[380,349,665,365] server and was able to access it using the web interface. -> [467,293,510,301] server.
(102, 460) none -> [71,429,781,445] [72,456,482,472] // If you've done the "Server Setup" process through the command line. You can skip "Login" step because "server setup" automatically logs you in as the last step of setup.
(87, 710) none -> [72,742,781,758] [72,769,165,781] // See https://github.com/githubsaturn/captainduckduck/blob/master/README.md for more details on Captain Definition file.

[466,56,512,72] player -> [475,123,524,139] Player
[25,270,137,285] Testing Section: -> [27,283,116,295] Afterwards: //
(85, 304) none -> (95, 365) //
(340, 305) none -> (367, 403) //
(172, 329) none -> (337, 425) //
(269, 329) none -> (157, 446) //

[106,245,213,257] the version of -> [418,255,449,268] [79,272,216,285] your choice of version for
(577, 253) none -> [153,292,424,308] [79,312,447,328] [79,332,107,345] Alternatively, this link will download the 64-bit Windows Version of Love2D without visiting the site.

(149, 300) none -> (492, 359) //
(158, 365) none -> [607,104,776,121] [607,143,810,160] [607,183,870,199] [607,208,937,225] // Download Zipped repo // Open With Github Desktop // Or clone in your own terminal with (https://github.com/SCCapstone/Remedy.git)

---+---

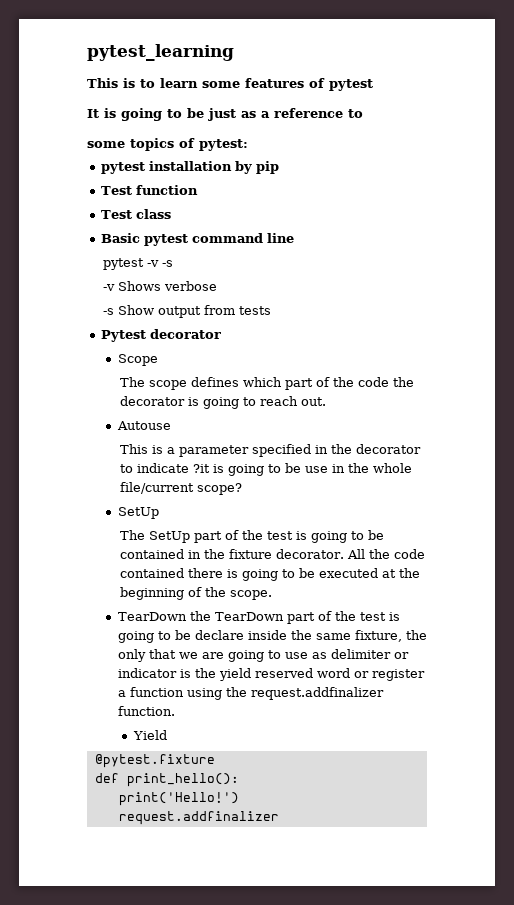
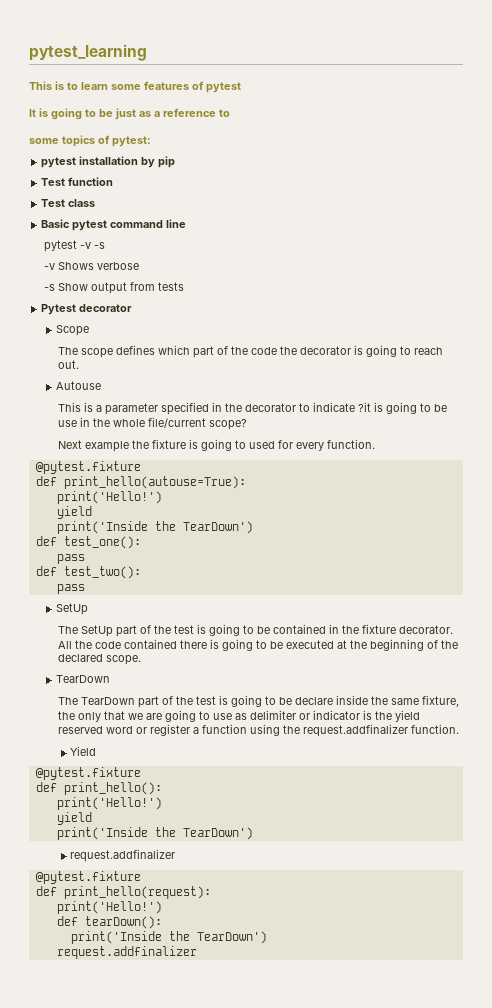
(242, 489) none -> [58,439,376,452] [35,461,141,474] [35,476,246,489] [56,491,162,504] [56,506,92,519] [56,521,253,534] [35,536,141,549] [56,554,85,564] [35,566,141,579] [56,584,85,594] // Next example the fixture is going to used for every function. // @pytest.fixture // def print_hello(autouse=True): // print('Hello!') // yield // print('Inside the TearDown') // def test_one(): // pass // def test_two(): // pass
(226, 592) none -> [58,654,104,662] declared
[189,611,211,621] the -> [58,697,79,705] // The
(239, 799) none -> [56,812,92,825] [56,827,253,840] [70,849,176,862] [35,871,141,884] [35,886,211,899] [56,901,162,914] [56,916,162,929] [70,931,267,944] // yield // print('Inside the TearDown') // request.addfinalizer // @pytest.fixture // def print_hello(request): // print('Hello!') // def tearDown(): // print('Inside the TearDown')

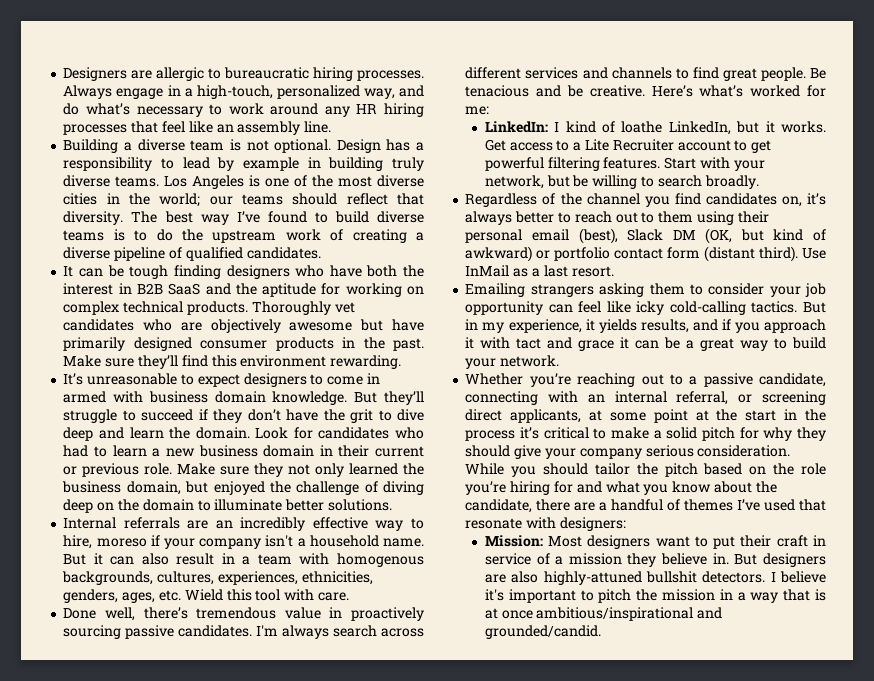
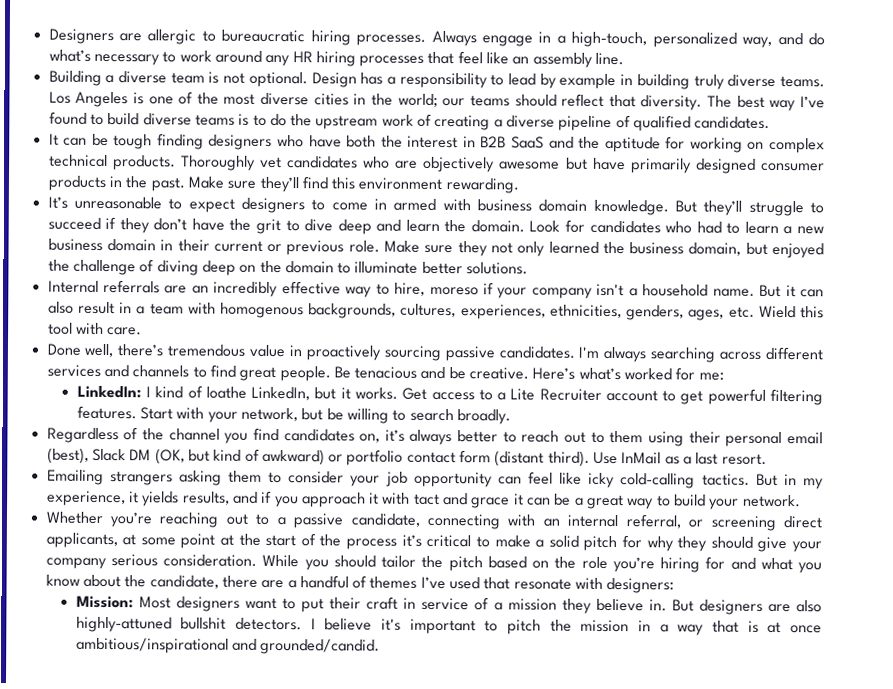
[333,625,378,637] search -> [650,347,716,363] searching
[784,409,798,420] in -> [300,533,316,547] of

---+---

Begin with the line that has "(340, 305) none -> (367, 403) //" in the listing above and end after the line that has "(158, 365) none"; output those lines exactly.

• **RESULT**
(340, 305) none -> (367, 403) //
(172, 329) none -> (337, 425) //
(269, 329) none -> (157, 446) //

[106,245,213,257] the version of -> [418,255,449,268] [79,272,216,285] your choice of version for
(577, 253) none -> [153,292,424,308] [79,312,447,328] [79,332,107,345] Alternatively, this link will download the 64-bit Windows Version of Love2D without visiting the site.

(149, 300) none -> (492, 359) //
(158, 365) none -> [607,104,776,121] [607,143,810,160] [607,183,870,199] [607,208,937,225] // Download Zipped repo // Open With Github Desktop // Or clone in your own terminal with (https://github.com/SCCapstone/Remedy.git)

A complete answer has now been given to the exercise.